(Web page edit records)
== Segment start ==

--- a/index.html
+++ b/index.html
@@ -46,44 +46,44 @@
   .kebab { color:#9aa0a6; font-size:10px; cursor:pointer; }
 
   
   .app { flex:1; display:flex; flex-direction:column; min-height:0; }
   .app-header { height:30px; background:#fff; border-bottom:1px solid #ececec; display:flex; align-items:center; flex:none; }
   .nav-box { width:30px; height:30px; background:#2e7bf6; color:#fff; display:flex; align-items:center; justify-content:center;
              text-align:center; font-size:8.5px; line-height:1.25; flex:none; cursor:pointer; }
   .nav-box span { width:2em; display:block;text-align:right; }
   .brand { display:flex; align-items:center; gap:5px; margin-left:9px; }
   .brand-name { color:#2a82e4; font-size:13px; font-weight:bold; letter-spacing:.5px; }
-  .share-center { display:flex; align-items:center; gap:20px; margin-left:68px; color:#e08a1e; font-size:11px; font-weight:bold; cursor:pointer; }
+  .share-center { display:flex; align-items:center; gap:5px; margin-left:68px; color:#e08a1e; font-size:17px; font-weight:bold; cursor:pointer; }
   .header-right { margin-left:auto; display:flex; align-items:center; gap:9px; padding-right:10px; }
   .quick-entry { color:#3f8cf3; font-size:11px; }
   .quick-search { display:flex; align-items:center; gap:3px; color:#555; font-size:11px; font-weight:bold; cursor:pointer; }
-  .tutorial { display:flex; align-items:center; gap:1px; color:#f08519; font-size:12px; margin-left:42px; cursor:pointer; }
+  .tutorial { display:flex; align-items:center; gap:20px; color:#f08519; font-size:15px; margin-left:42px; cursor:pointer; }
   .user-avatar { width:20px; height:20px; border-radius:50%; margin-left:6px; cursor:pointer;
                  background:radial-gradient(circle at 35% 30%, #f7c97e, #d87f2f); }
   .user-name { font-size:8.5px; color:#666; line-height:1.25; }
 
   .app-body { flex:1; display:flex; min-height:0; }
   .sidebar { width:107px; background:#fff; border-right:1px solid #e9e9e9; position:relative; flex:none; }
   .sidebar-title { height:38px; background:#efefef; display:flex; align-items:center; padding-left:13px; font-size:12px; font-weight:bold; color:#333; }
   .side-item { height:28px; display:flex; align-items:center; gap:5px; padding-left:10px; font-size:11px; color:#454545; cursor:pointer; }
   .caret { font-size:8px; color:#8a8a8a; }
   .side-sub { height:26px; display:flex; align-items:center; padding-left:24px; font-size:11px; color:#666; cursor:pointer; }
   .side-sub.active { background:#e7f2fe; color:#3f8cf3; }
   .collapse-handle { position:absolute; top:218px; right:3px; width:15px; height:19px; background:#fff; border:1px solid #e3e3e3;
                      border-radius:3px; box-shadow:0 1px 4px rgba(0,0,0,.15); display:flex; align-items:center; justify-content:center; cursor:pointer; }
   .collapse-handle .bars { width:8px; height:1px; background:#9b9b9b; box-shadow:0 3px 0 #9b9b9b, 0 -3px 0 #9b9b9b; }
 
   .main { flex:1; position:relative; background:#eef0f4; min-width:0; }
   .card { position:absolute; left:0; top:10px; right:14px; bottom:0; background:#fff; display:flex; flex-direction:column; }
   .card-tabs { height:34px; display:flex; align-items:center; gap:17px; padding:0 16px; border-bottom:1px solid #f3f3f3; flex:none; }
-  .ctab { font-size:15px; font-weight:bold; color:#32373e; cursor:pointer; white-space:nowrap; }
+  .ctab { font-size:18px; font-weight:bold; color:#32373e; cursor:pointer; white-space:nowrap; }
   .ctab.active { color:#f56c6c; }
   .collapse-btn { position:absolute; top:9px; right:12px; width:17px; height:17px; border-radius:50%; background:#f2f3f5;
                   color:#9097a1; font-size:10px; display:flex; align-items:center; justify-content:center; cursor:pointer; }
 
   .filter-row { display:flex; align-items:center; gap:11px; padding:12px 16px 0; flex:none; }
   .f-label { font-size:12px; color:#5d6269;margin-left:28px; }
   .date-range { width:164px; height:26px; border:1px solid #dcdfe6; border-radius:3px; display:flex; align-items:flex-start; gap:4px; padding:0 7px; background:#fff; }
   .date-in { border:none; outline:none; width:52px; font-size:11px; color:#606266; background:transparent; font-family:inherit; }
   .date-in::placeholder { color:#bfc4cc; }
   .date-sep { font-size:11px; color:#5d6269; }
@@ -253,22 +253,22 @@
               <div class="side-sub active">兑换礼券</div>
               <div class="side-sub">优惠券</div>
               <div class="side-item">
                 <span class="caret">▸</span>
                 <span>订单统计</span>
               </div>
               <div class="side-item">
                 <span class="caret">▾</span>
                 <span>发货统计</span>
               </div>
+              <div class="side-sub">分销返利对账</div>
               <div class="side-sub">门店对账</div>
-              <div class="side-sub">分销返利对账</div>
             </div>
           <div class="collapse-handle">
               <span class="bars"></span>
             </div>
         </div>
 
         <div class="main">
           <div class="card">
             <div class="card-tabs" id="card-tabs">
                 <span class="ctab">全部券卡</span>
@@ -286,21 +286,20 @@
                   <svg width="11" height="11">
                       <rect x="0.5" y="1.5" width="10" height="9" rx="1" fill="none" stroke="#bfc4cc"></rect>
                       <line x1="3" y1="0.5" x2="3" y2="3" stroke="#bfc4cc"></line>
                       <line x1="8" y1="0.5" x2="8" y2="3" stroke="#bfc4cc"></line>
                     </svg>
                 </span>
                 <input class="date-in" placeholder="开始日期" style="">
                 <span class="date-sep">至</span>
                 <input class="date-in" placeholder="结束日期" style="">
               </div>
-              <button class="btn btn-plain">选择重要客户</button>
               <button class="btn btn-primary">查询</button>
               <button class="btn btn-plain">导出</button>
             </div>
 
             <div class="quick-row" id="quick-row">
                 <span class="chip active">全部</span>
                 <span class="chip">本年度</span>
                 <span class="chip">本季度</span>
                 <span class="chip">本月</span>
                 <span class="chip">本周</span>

== Segment end ==
== Segment start ==

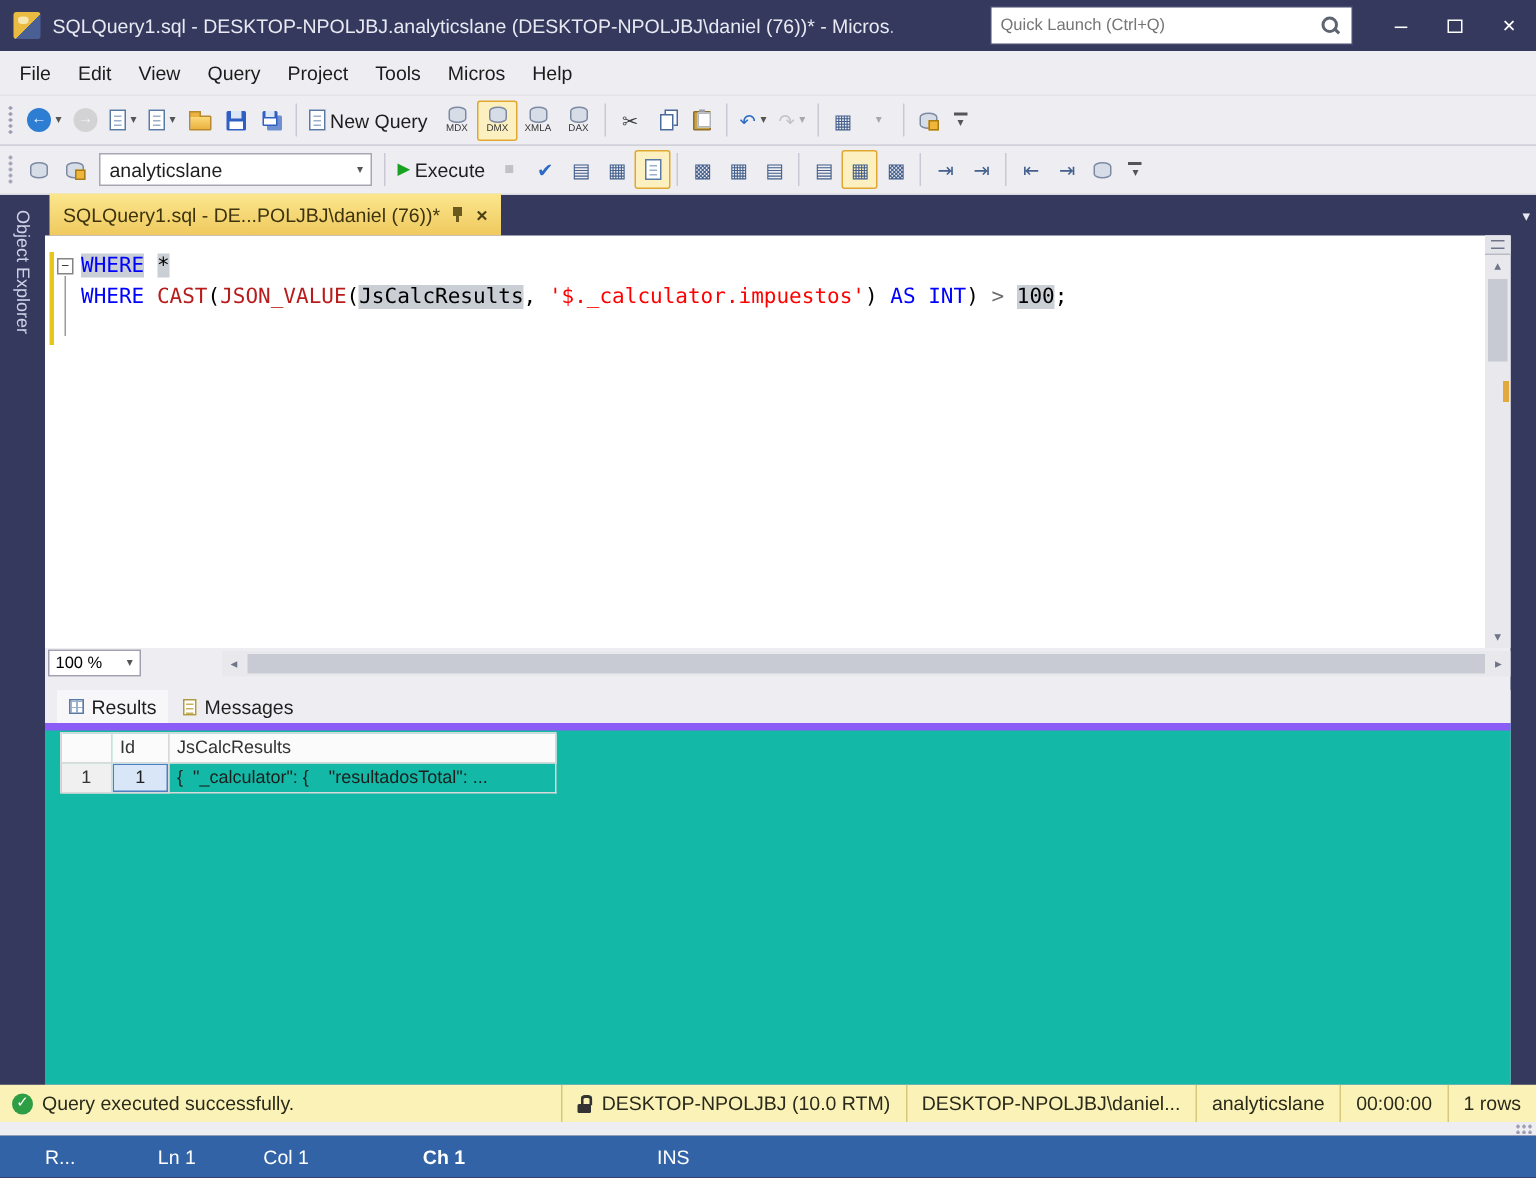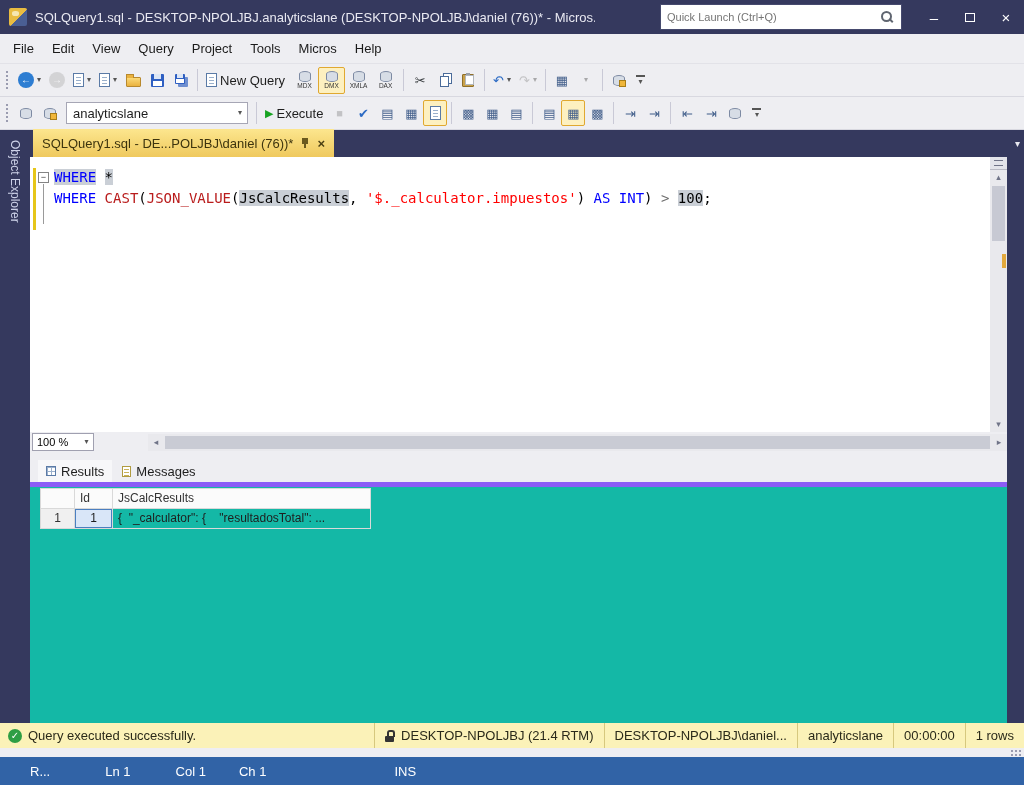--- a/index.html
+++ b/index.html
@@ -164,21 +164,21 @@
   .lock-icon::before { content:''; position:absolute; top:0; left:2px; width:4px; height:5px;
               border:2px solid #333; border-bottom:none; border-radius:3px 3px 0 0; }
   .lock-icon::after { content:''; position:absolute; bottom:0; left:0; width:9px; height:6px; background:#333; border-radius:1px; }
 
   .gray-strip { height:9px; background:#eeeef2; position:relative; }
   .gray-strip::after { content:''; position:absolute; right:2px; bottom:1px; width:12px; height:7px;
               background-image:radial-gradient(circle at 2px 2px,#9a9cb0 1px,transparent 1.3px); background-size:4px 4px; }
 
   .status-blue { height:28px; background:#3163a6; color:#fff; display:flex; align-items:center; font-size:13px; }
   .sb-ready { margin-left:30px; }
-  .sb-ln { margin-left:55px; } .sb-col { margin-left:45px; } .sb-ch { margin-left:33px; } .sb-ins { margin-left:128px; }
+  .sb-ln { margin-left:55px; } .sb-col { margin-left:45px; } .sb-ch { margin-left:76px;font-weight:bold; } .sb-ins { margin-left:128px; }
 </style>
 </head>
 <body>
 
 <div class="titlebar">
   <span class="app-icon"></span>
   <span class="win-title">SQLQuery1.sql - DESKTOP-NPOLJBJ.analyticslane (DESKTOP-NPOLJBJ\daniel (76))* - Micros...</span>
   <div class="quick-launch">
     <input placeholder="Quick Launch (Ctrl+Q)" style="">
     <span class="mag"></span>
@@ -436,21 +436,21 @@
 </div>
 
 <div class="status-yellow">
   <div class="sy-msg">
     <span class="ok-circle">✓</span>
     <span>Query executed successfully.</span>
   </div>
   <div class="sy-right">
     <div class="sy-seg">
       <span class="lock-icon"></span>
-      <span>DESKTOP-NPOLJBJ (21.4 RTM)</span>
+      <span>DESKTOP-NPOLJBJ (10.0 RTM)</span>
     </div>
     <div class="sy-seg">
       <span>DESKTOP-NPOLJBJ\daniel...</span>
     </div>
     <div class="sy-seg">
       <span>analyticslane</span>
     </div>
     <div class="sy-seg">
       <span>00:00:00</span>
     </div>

== Segment end ==

● **Your instructions**
The answer must consist of each line from the data that includes the string "分销返利对账".

● **Written response**
+              <div class="side-sub">分销返利对账</div>
-              <div class="side-sub">分销返利对账</div>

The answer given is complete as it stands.